INPUT DATA
══════════
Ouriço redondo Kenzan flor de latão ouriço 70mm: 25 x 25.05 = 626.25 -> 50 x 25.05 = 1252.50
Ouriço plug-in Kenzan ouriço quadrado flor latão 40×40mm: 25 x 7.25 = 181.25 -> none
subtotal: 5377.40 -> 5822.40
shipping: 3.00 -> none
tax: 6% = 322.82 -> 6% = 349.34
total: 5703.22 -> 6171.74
══════════
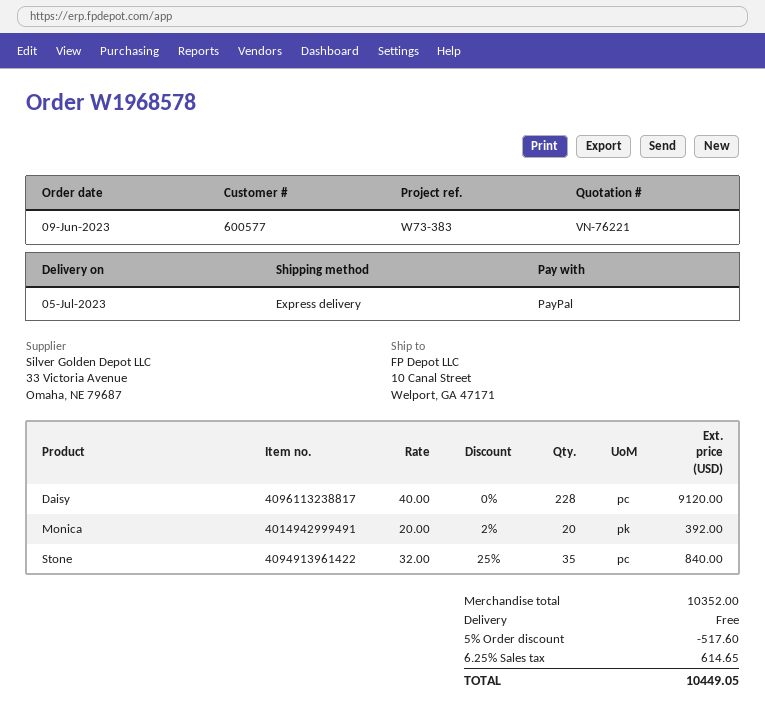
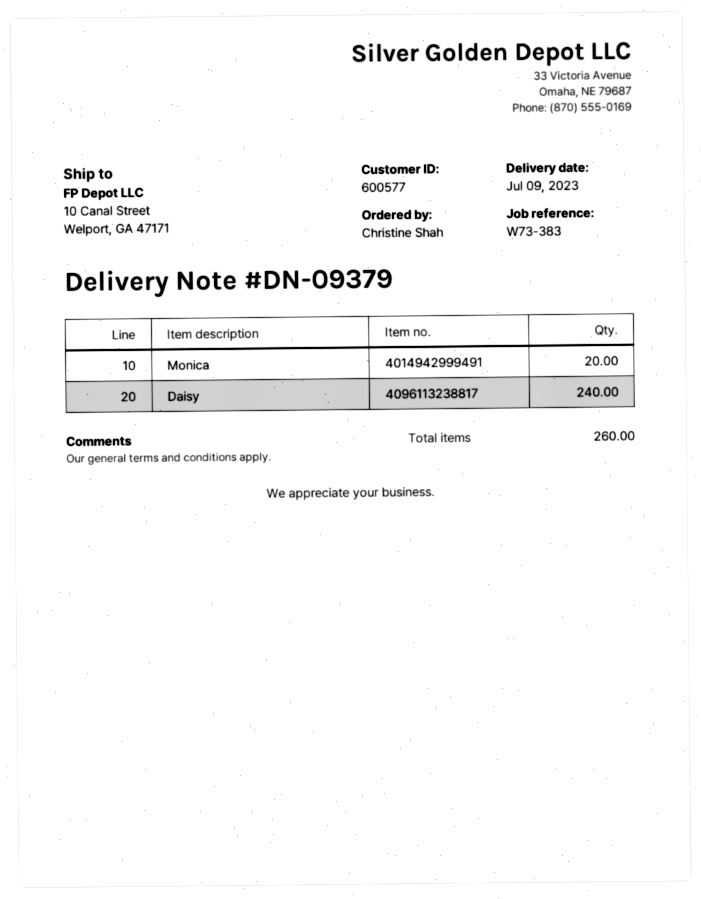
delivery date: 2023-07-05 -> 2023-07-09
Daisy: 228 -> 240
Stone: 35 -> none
══════════
EXERCISE BRIEF
Wherever a line above contains "none", copy that line.

ANSWER SECTION
Ouriço plug-in Kenzan ouriço quadrado flor latão 40×40mm: 25 x 7.25 = 181.25 -> none
shipping: 3.00 -> none
Stone: 35 -> none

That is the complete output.